How often/much you can charge your phone depends on the phonebatterycapacity and the circuit efficiency.
I have a tubular power bank with a Panasonic ncrA 3100mAh cell and I can charge my phone a bit more than 100% with it? in my phone is a 1200mAh battery, so you can see what he wanted to say: efficiency is low…

But it is still better than nothing in a small size.

Werner have you tried the one you posted yet ? and what is the difference between the one you ordered and the one i linked above ?

Any of these are called "boost" circuits..they take the 4.2-3.2vdc (nominal 3.7vdc) of a Li Ion battery and convert it up to 5vdc, which powers your phone

You have to understand that there are two conversions going on here, 1. being the conversion of battery to 5vdc, then back down from 5vdc into a battery, there are losses (considerable in some cases) in both of these conversions

A cell phone has what a 1000-2000mAh LiPo flat pack battery in it, so you would need something bigger than that to fully charge your cell phone, some say upwards of 20-40% larger capacity. Plus some of the more powerful smartphones like the iPhone need over 2 amps or 2000mAh to charge or it won't go into charge mode. I recommend the multiple 18650 battery types where you can put in 2-4x 18650's in parallel (adding the current capability while maintaining the same voltage) and that have dual outputs 1 being 2.1A and the other 1A. You also have to realize they stick the cheapest batteries in them and sell them for a premium

I say get the shell, then get VERY good Panasonic or high end batteries to have a viable "portable" power bank, otherwise you never know what you get

Just like people here have shown with the fake batteries, well, they sell "fake" stuff with very cheap batteries

His followup AFTER he put in good batteries

Fasttech’s description is pretty crappy, but it should work.

Couple of points… not all iphones need 2a charging current. My iphone 4 only needs .5a, but it also needs a resistor on one of the data lines to think that it’s connected to a proper charger. The mysteries of Apple device charging (video) « Adafruit Industries – Makers, hackers, artists, designers and engineers!

Some of the empty enclosures you’ll find on FT might require soldering to the battery contact, which isn’t necessarily easy.

If you don’t want to diy, I’ve got this one and it works fine. The two major things I like is that the batteries are parallel, so I can use one or two, and it doesn’t screw closed, so is easy to swap batteries out. HKJ has reviews of other battery packs, if you’re interested.

+1 to the idea of buying your own batteries, instead of a pre-built pack.

Sorry I can’t provide any further information for the power bank, I have some other projects going on and no real use for a power bank at the moment, especially as I have already the DIY kit from kaidomain which I modded with a high cri xml2.

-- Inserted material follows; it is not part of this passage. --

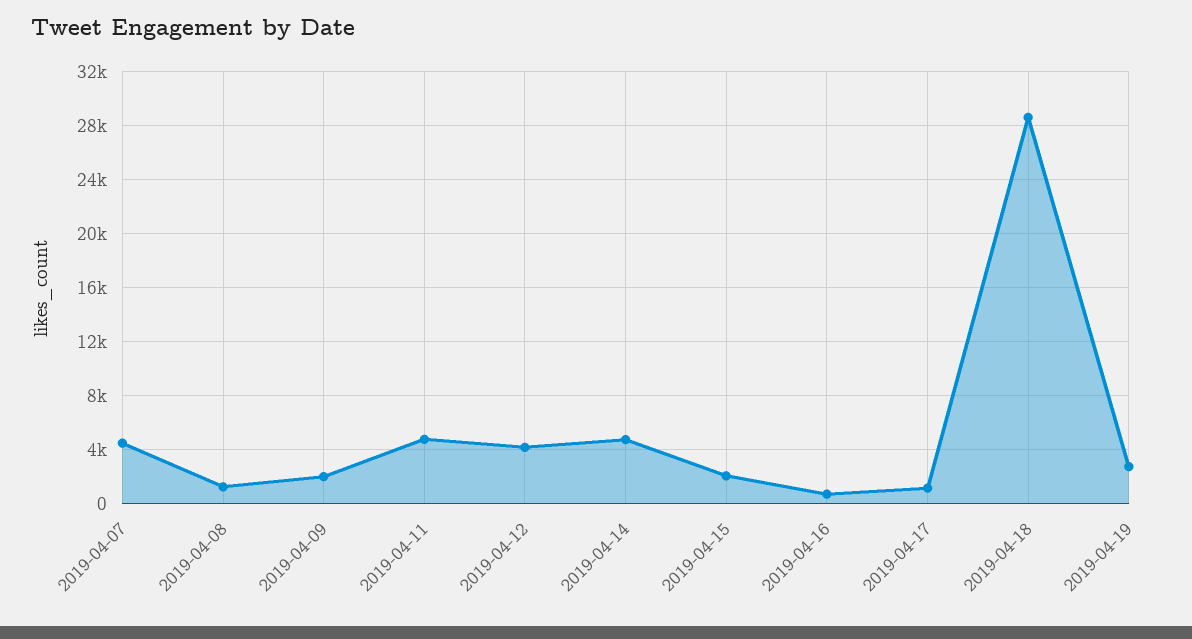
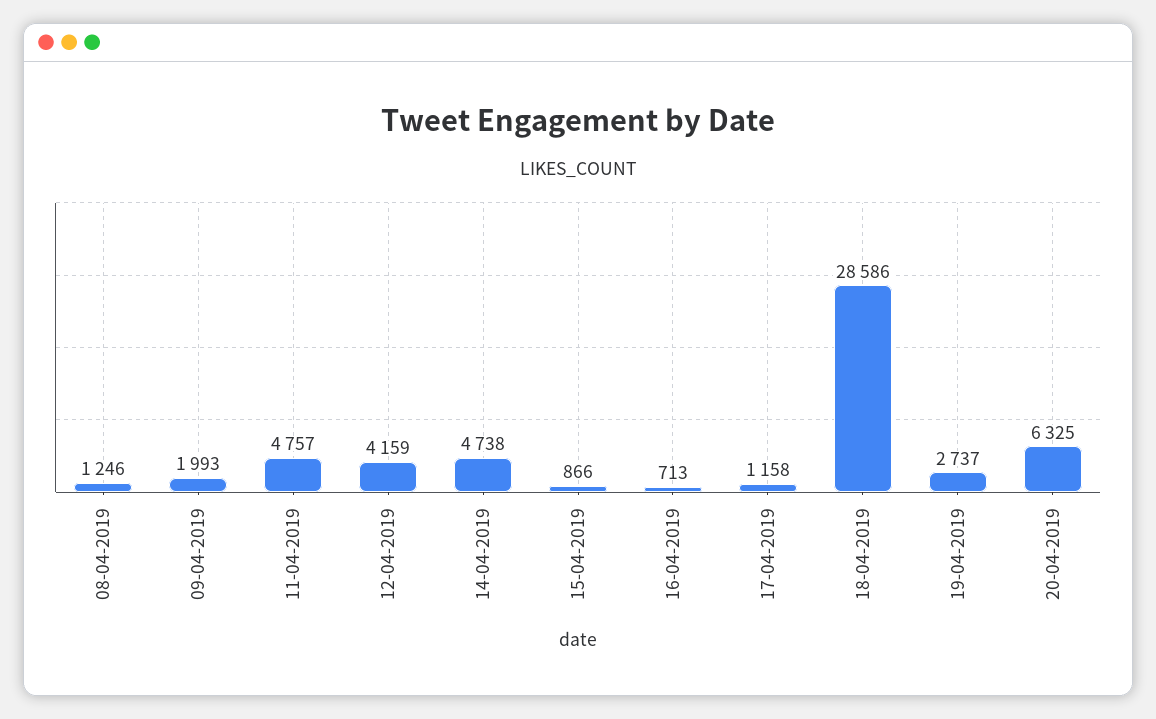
2019-04-07: 4500 -> none
2019-04-15: 2000 -> 866
20-04-2019: none -> 6325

2A from a single cell is insane and unrealistic…you have to consider that the 2A are on 5V so the resulting discharge current of the cell would be 2.7A…this would cause serious temperature in every part…
I would say everything above 0.4A-1A is reasonable for charging a phone.
Also a apple device which says device not charging is still consuming power over USB and actually charging but with only few hundred milliamps…
I also found that shorting the datalines with solder lets my ipad enable power charging too.
These kis stepdown converter from eBay can charge a ipad with ease.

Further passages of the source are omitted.